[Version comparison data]
------------------------------------

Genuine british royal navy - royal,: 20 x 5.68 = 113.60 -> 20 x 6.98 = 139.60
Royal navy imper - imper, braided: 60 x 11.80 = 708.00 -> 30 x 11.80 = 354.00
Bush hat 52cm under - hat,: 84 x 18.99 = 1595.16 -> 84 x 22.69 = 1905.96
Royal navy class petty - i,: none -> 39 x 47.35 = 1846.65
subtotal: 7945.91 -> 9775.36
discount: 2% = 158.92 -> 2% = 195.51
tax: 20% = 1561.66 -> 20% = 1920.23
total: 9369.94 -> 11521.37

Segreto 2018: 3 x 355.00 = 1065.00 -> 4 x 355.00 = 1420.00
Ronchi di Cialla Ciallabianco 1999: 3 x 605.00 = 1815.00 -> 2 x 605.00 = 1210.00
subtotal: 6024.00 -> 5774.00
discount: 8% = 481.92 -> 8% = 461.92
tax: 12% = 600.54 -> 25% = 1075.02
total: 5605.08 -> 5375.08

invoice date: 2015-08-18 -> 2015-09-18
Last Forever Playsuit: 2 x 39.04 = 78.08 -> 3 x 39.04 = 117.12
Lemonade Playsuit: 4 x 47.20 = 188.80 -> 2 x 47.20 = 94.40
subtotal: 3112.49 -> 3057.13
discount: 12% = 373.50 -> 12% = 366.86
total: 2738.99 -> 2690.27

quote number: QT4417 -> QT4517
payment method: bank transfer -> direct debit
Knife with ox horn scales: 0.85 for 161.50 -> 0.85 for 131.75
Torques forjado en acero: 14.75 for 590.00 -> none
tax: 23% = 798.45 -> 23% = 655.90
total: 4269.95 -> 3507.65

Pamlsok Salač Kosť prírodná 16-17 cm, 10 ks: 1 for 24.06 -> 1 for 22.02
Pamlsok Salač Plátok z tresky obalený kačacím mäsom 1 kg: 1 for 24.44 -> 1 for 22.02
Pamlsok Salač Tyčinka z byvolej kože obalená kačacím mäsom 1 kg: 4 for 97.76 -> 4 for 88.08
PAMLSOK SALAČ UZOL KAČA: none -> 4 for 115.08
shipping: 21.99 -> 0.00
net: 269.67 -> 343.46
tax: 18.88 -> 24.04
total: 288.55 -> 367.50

------------------------------------

Take every line above carrying "discount" and return it.

discount: 2% = 158.92 -> 2% = 195.51
discount: 8% = 481.92 -> 8% = 461.92
discount: 12% = 373.50 -> 12% = 366.86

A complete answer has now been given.